Task to carry out:
Report each line of the entries below that includes "none".

Material supplied:
****************

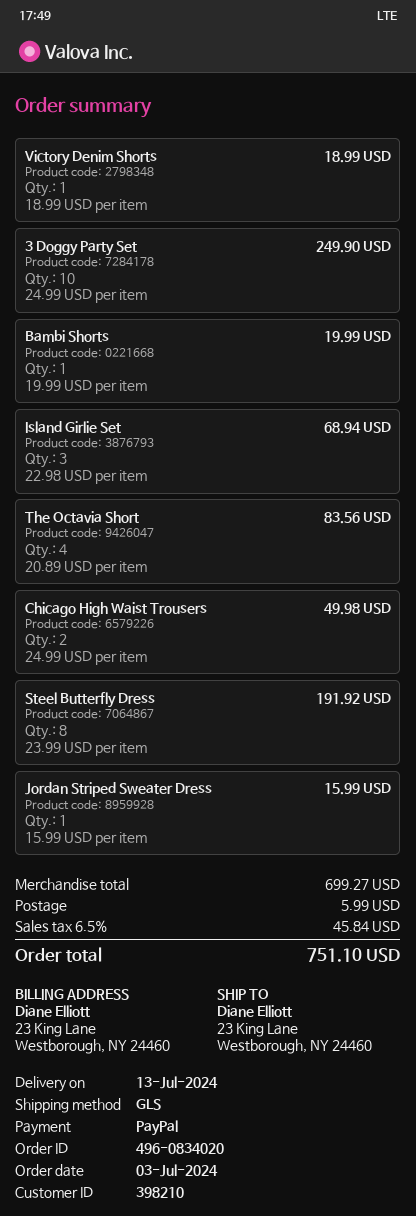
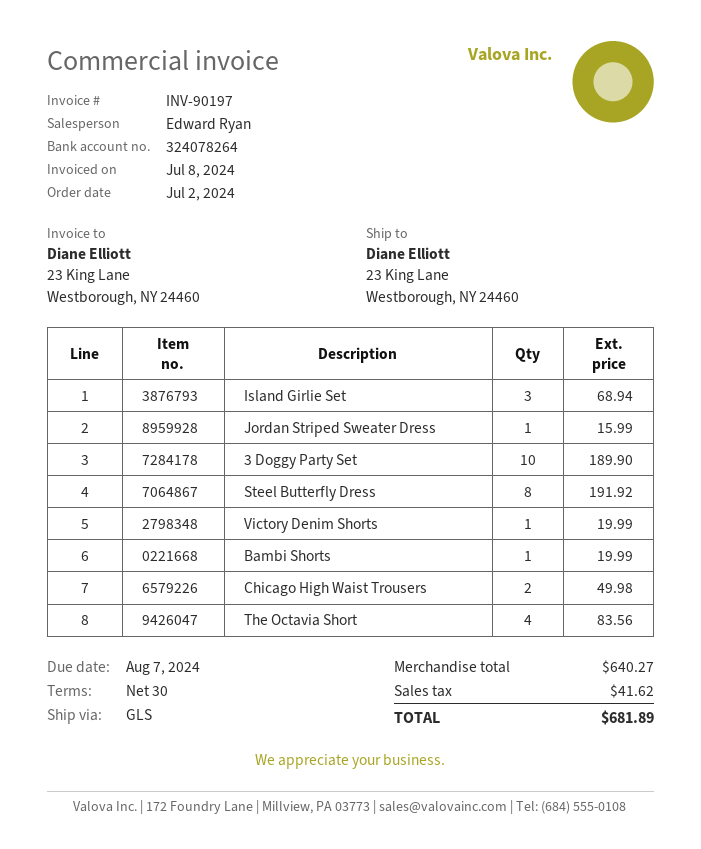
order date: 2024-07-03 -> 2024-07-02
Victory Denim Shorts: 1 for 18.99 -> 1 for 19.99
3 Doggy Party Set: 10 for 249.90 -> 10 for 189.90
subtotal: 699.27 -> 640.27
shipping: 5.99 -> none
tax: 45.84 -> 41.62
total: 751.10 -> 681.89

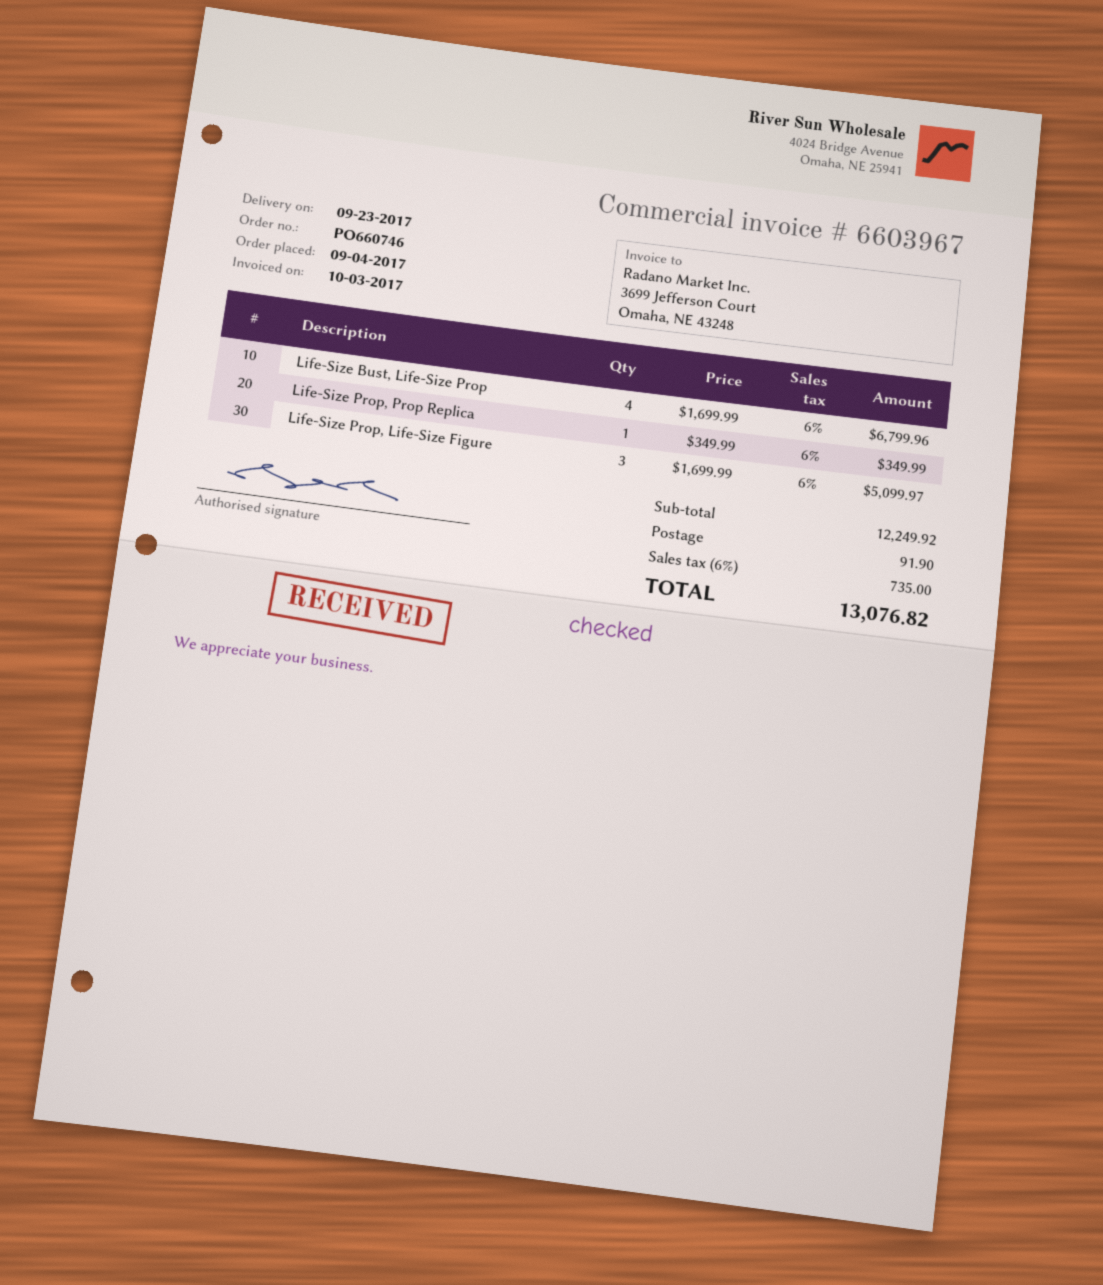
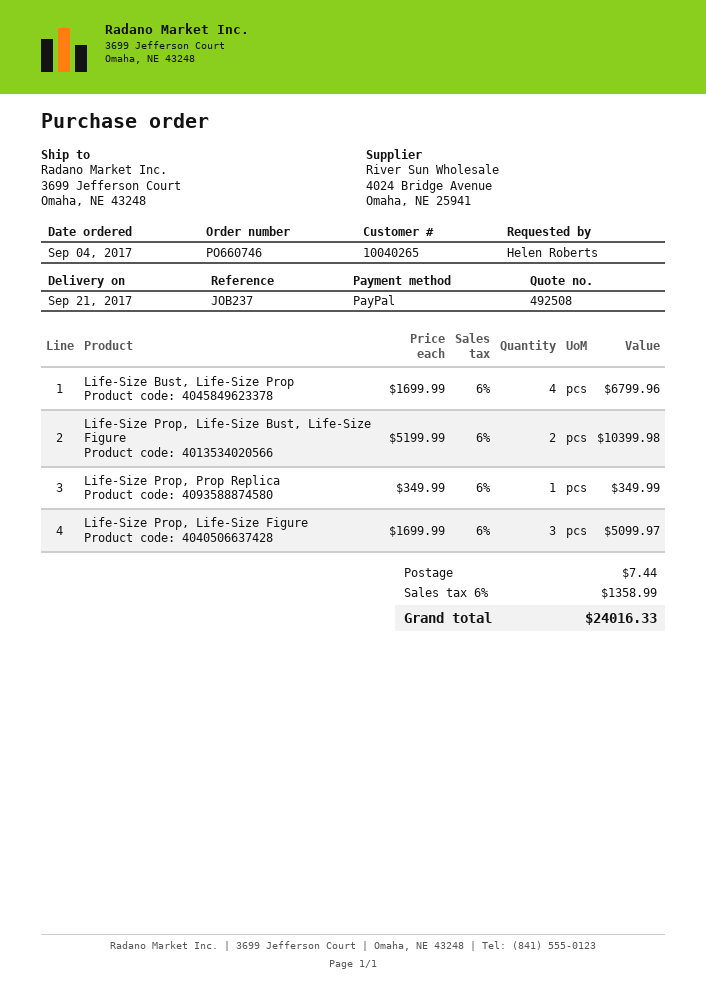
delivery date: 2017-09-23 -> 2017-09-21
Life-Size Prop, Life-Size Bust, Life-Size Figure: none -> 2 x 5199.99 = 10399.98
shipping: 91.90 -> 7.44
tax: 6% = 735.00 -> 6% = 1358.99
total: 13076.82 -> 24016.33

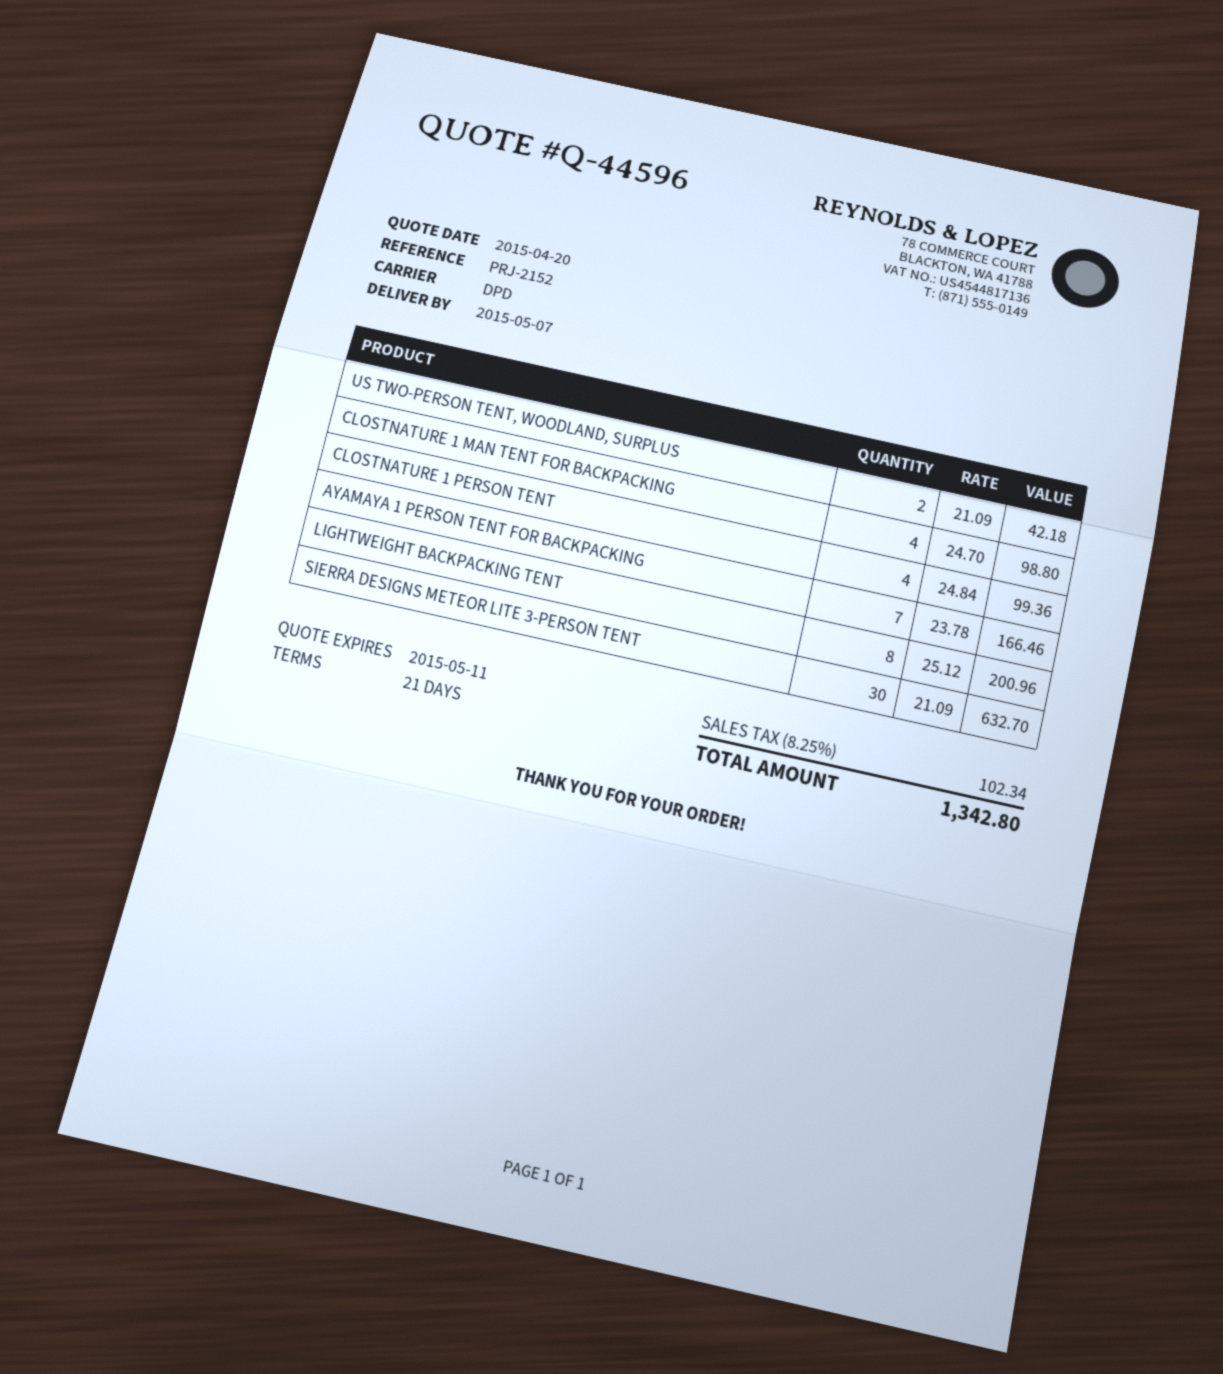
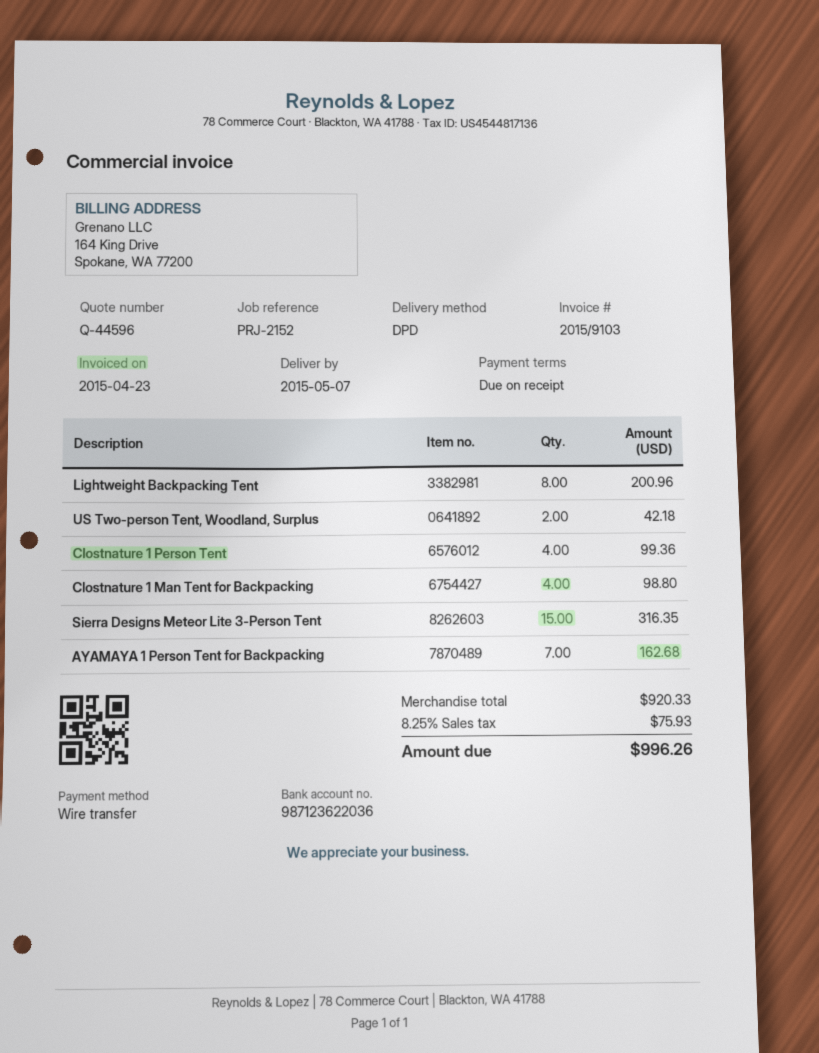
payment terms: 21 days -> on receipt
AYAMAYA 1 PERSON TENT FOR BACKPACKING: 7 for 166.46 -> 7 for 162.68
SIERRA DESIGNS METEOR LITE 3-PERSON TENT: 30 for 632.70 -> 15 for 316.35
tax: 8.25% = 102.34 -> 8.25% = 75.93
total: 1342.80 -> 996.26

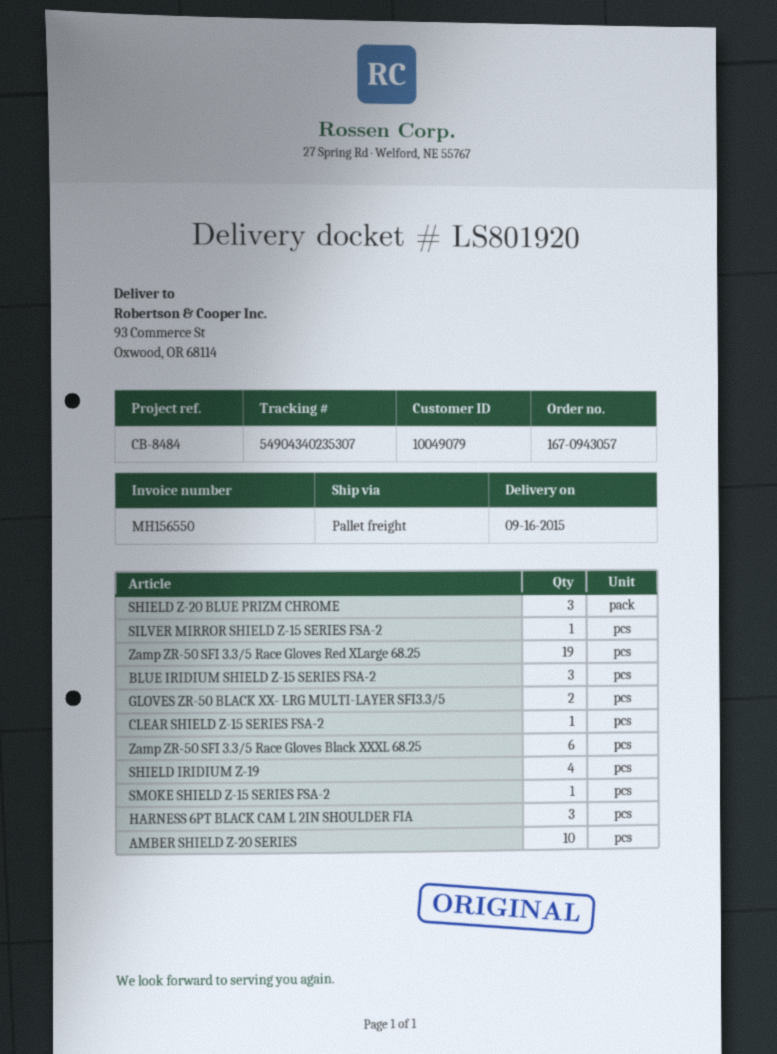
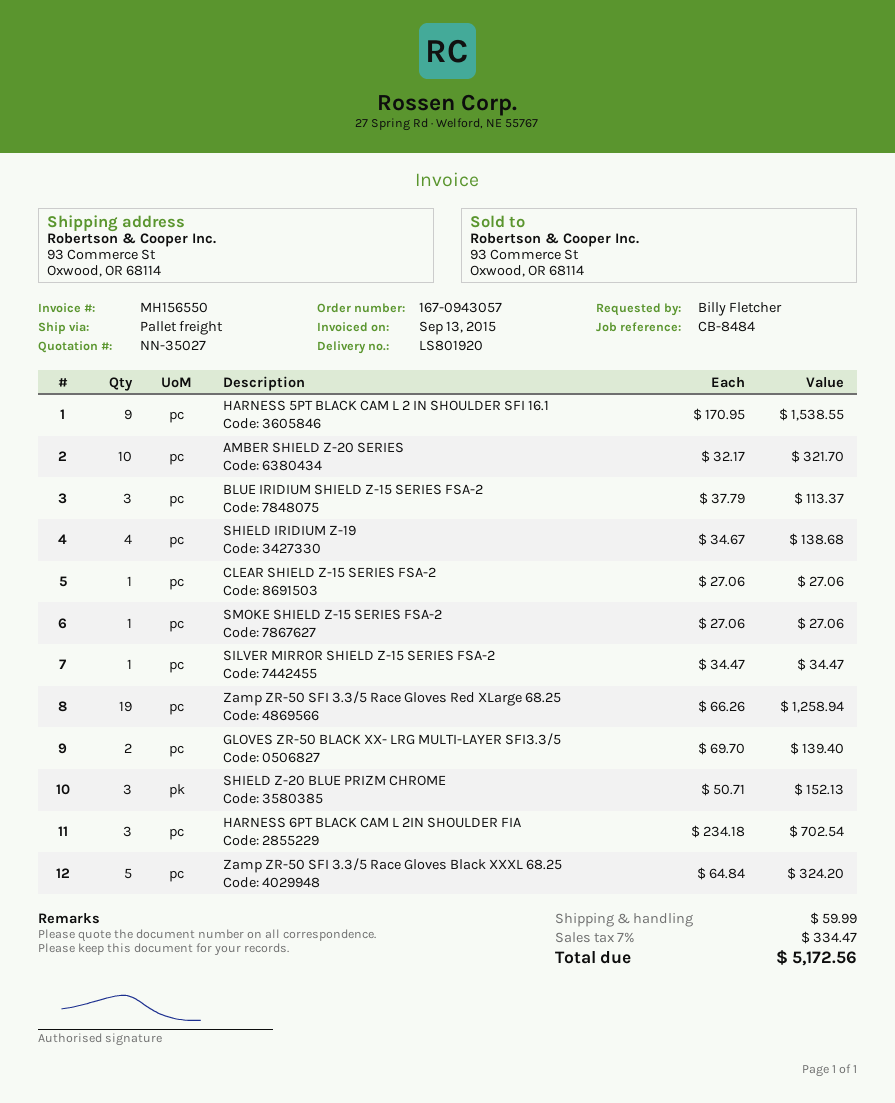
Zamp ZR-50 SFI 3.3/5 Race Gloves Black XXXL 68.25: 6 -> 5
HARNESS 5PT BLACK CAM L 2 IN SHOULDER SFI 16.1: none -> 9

****************

Result for this exercise:
shipping: 5.99 -> none
Life-Size Prop, Life-Size Bust, Life-Size Figure: none -> 2 x 5199.99 = 10399.98
HARNESS 5PT BLACK CAM L 2 IN SHOULDER SFI 16.1: none -> 9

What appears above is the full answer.